Key value for chemical safety assessment

Additional information

Ahmed et al. (2007) and Bale et al. (2007) found that exposure to toluene increased NMDA receptor subunit expression together with simultaneous induction of genes involved in regulation of the NMDA receptor in the adult female mouse hippocampus as well as suggested an interaction of toluene with the NMDA receptor. Additionally, Gotohda et al. (2007) found that sub-acute inhalation exposure to 1500 ppm toluene damages neurons in the spinal cord and decreases production of neurotrophic factors, while a study by Win-Shwe (2007) found that following a sub-acute exposure up to 9 ppm toluene vapour for 4 weeks resulted in recruitment of peripheral T cells in the hippocampus of wild type mice, which may be involved in the up-regulation of memory-related genes. Another study by Win-Shwe et al. (2007), O’Leary-Moore et al. (2007) and Liu et al. (2007) studies found that intraperitoneal injection as well as acute high levels of toluene vapour are associated with significant changes in glutamate and GABA as well as GABA-A receptor levels in the mouse and rat hippocampi.

In a sub-acute exposure study to high concentrations of toluene vapour (2000-8000 ppm), increases in spontaneous locomotor behaviour in rats in a manner that is dependent on postnatal age and sex of the animal were observed (Bowen, 2007).
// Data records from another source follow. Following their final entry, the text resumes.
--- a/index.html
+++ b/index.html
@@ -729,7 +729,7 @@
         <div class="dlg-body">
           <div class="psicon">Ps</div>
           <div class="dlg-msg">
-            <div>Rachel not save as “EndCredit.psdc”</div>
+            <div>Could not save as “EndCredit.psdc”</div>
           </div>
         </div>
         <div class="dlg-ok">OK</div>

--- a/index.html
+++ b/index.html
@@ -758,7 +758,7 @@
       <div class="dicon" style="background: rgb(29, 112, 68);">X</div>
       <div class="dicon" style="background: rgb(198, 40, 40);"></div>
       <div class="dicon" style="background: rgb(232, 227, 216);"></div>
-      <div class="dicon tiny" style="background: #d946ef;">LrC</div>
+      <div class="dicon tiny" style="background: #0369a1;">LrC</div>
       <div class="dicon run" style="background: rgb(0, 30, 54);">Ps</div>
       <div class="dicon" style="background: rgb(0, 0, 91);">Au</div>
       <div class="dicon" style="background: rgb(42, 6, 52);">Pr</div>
In addition, Armenta-Resendiz et al. (2019) found that toluene (2000 to 8000 ppm) produces anxiolytic-like effects and antinociception, impair memory, and diminish social interaction in male rats exposed. However, Beasley et al. (2010) found very limited evidence for persistent effects of repeated inhaled toluene exposure (up to 1000ppm for 13 weeks) on cognitive function in male and no support for changes in spontaneous motor activity, anxiety, or fear conditioning.

In humans neuropsychological effects have been reported, particularly when exposures are not well controlled. There was no evidence that long-term exposure to toluene at 26 ppm for 21 years had any effects on cognitive function (Seeber et al, 2004).

Justification for classification or non-classification

Distillates (Petroleum), steam-cracked, dimerised (C5-12, C10-rich) contains less than 10% toluene and does not require classification for this endpoint.